### DATA FOR THE TASK ###

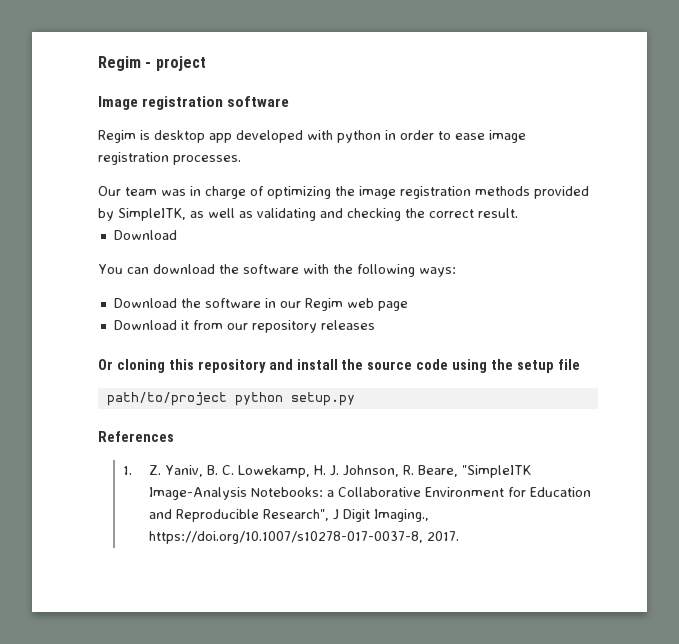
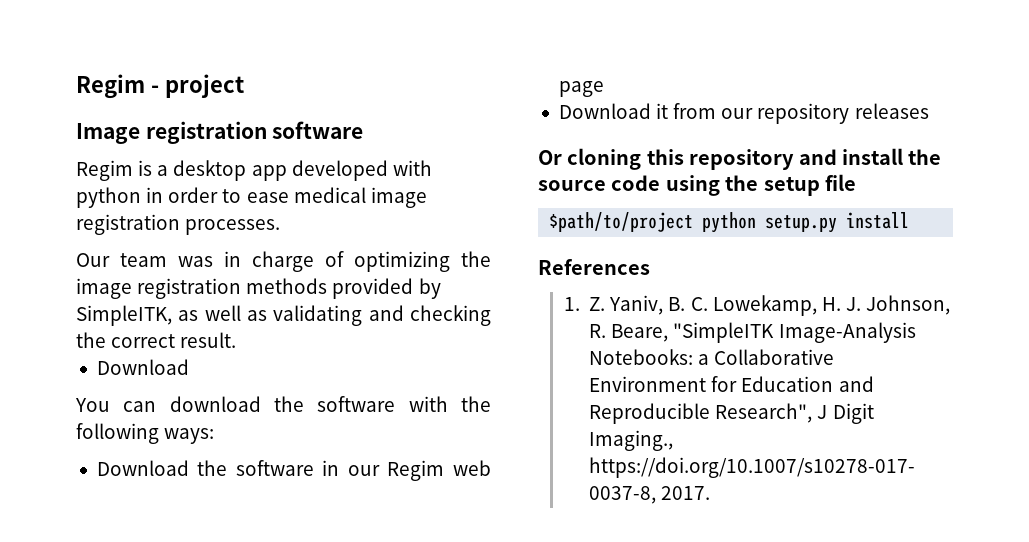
(150, 135) none -> [157,165,169,176] a
(485, 136) none -> [293,187,366,203] medical
[106,392,227,406] path/to/project -> [549,212,694,232] $path/to/project
(355, 399) none -> [846,212,910,229] install

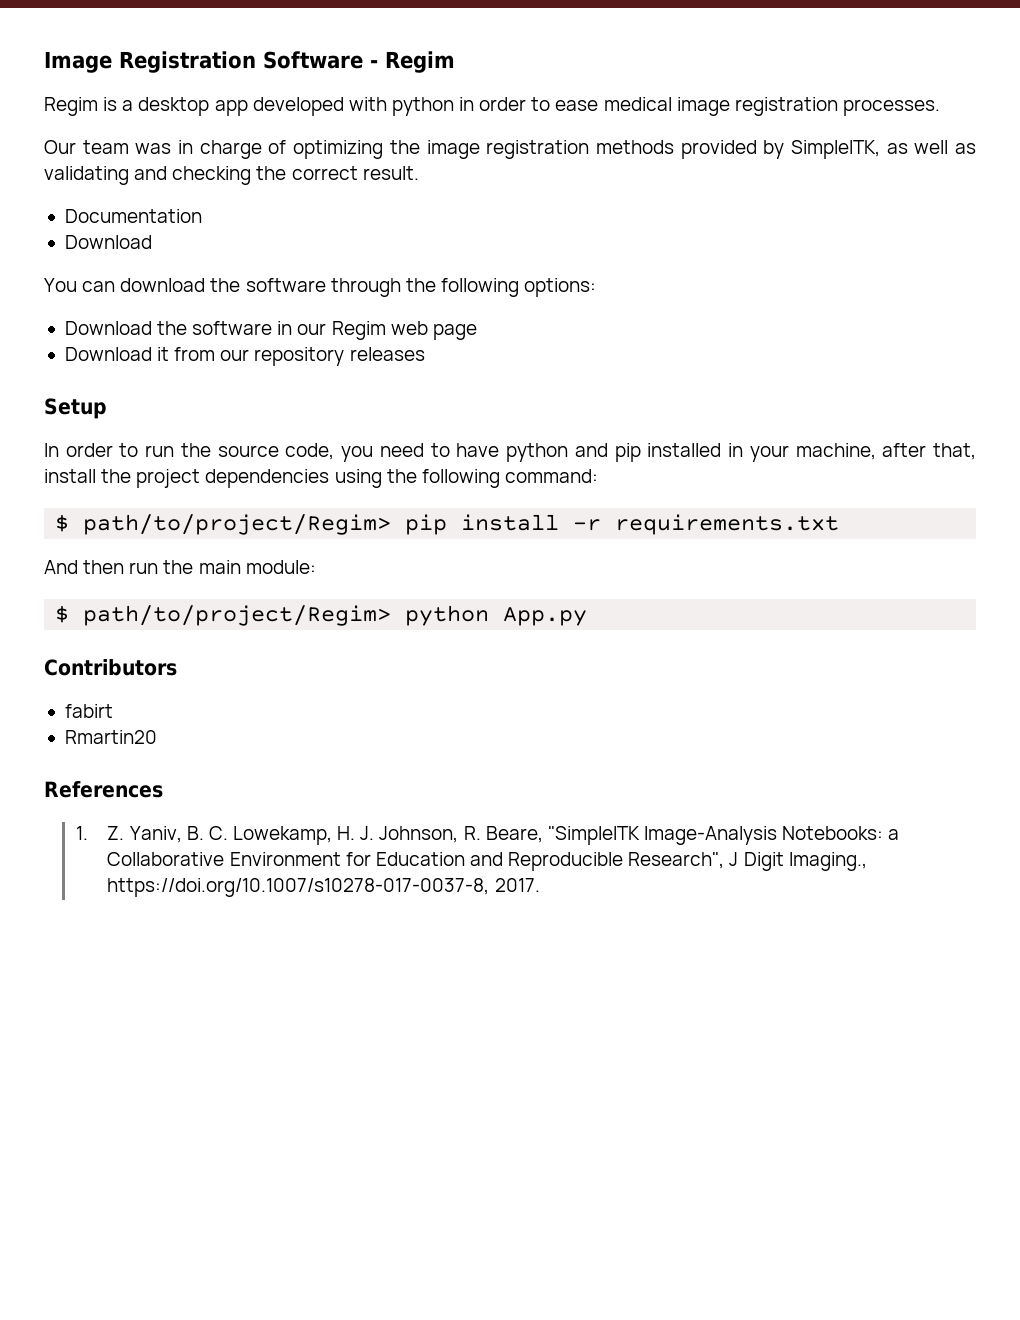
[76,74,244,99] [76,121,364,144] Regim - project // Image registration software -> [44,51,455,73] Image Registration Software - Regim
(237, 340) none -> [64,209,202,223] // Documentation
[408,396,491,412] [76,423,215,444] with the following ways: -> [330,278,597,297] through the following options:
[538,148,942,170] [538,174,856,196] [549,212,910,233] Or cloning this repository and install the source code using the setup file // $path/to/project python setup.py install -> [44,398,107,419] [44,443,976,462] [44,469,598,488] [55,514,840,535] [44,560,316,574] [55,605,588,626] [44,659,177,676] [64,704,113,718] [64,730,157,744] Setup // In order to run the source code, you need to have python and pip installed in your machine, after that, install the project dependencies using the following command: // $ path/to/project/Regim> pip install -r requirements.txt // And then run the main module: // $ path/to/project/Regim> python App.py // Contributors // fabirt // Rmartin20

###

Repeat all the data as it stands, dropping any images it holds.

* [WRITTEN RESPONSE]
(150, 135) none -> [157,165,169,176] a
(485, 136) none -> [293,187,366,203] medical
[106,392,227,406] path/to/project -> [549,212,694,232] $path/to/project
(355, 399) none -> [846,212,910,229] install

[76,74,244,99] [76,121,364,144] Regim - project // Image registration software -> [44,51,455,73] Image Registration Software - Regim
(237, 340) none -> [64,209,202,223] // Documentation
[408,396,491,412] [76,423,215,444] with the following ways: -> [330,278,597,297] through the following options:
[538,148,942,170] [538,174,856,196] [549,212,910,233] Or cloning this repository and install the source code using the setup file // $path/to/project python setup.py install -> [44,398,107,419] [44,443,976,462] [44,469,598,488] [55,514,840,535] [44,560,316,574] [55,605,588,626] [44,659,177,676] [64,704,113,718] [64,730,157,744] Setup // In order to run the source code, you need to have python and pip installed in your machine, after that, install the project dependencies using the following command: // $ path/to/project/Regim> pip install -r requirements.txt // And then run the main module: // $ path/to/project/Regim> python App.py // Contributors // fabirt // Rmartin20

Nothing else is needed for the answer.